University of Virginia Press (release date: September 20, 2022): For Lewis Carroll, a deacon in the Church of England, faith in Christ and belief in a loving God stood at the core of his being, but little has been written about what the church or faith meant to the celebrated author of the Alice books. With Lewis Carroll: Formed by Faith, Charlie Lovett provides the first in-depth study of the religious life of the famous author, whose real name was Charles Lutwidge Dodgson.
By examining Dodgson’s religious education and core beliefs, this book shows how a deep Christian faith undergirded and guided every part of his life and work, from his relationships with children to his renowned writings, his work on logic, even his hobbies of photography and theatre-going. The book includes a detailed account of the career of Dodgson’s father—an important figure in the Anglican church and a key influence on his son.

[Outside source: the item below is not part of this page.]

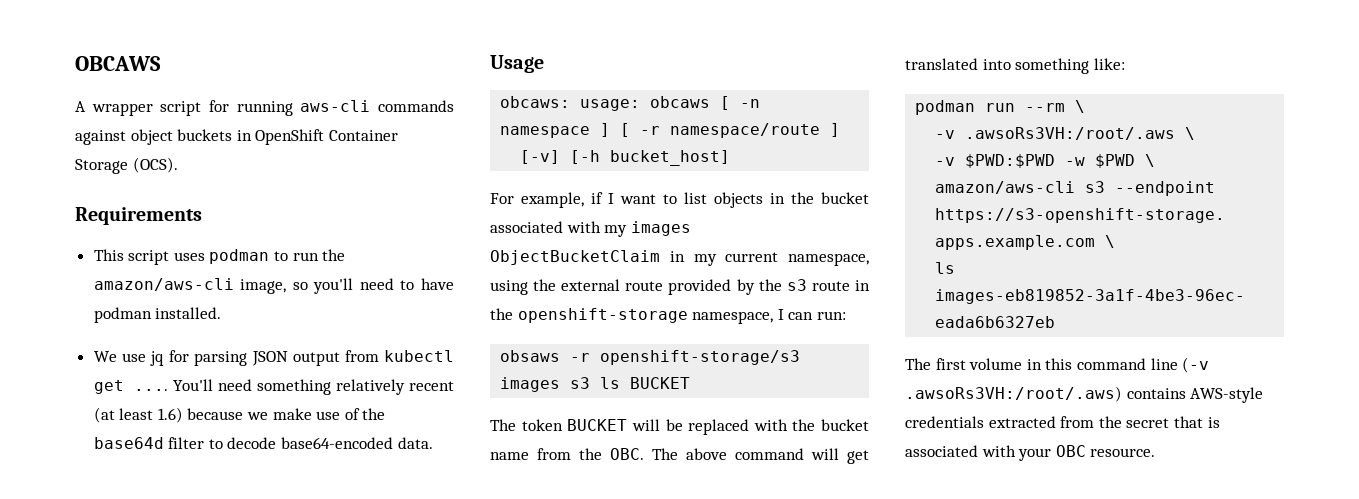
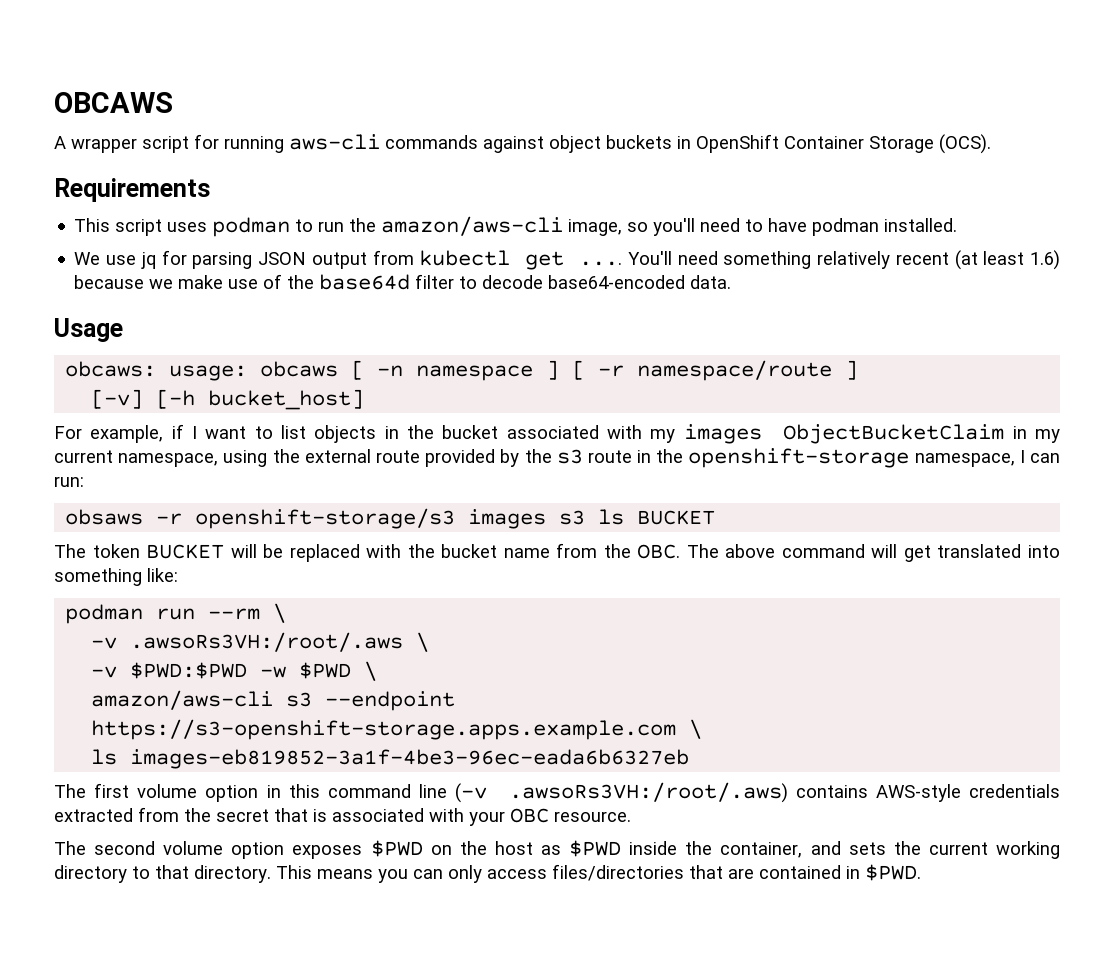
(1023, 364) none -> [205,785,259,802] option
(1156, 452) none -> [54,840,1060,859] [54,864,921,883] // The second volume option exposes $PWD on the host as $PWD inside the container, and sets the current working directory to that directory. This means you can only access files/directories that are contained in $PWD.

Family records give insight into Charles’s early education, and newly discovered manuscript materials paint a full picture of his religious education at Richmond and Rugby Schools. Lovett finds previously unknown influences in Dodgson’s life, analyzes his habits of preaching and prayer, explores his training for confirmation and ordination, analyzes his reasons for eschewing the priesthood, and concludes with an account of his death and funeral and his logically constructed theology of the afterlife. The book makes use of previously untapped sources and highlights new material, including a previously unknown sermon by Dodgson, the first ever discovered. The result is a major contribution offering new perspectives on this creator of fantastical fiction and the spiritual bedrock that informed his life and imagination.
Charlie Lovett was born in Winston-Salem, NC, and grew up as the child of a book-collecting English professor. His break-through as a fiction writer came with the Shakespearean mystery The Bookman’s Tale (Viking/Penguin, 2013), a New York Times bestseller. He has served as the president of the Lewis Carroll Society of North America, as editor of the London based Lewis Carroll Review, and has lectured on Carroll in the US and Europe. Lovett has written or edited nine books about Lewis Carroll, including Lewis Carroll: Formed by Faith, the first full length study of Carroll’s religious life (UVA Press, 2022).
Mark Goodacre is the Frances Hill Fox Professor of Religious Studies at Duke University, North Carolina, USA. He earned his MA, M.Phil and DPhil at the University of Oxford. His research interests include the Gospels, the Apocryphal New Testament, and the Historical Jesus. Goodacre is the author of four books including The Case Against Q: Studies in Markan Priority and the Synoptic Problem (Harrisburg, PA: Trinity Press International, 2002) and Thomas and the Gospels: The Case for Thomas’s Familiarity with the Synoptics (Grand Rapids: Eerdmans, 2012). Goodacre is currently working on a book on John’s knowledge of the Synoptic Gospels.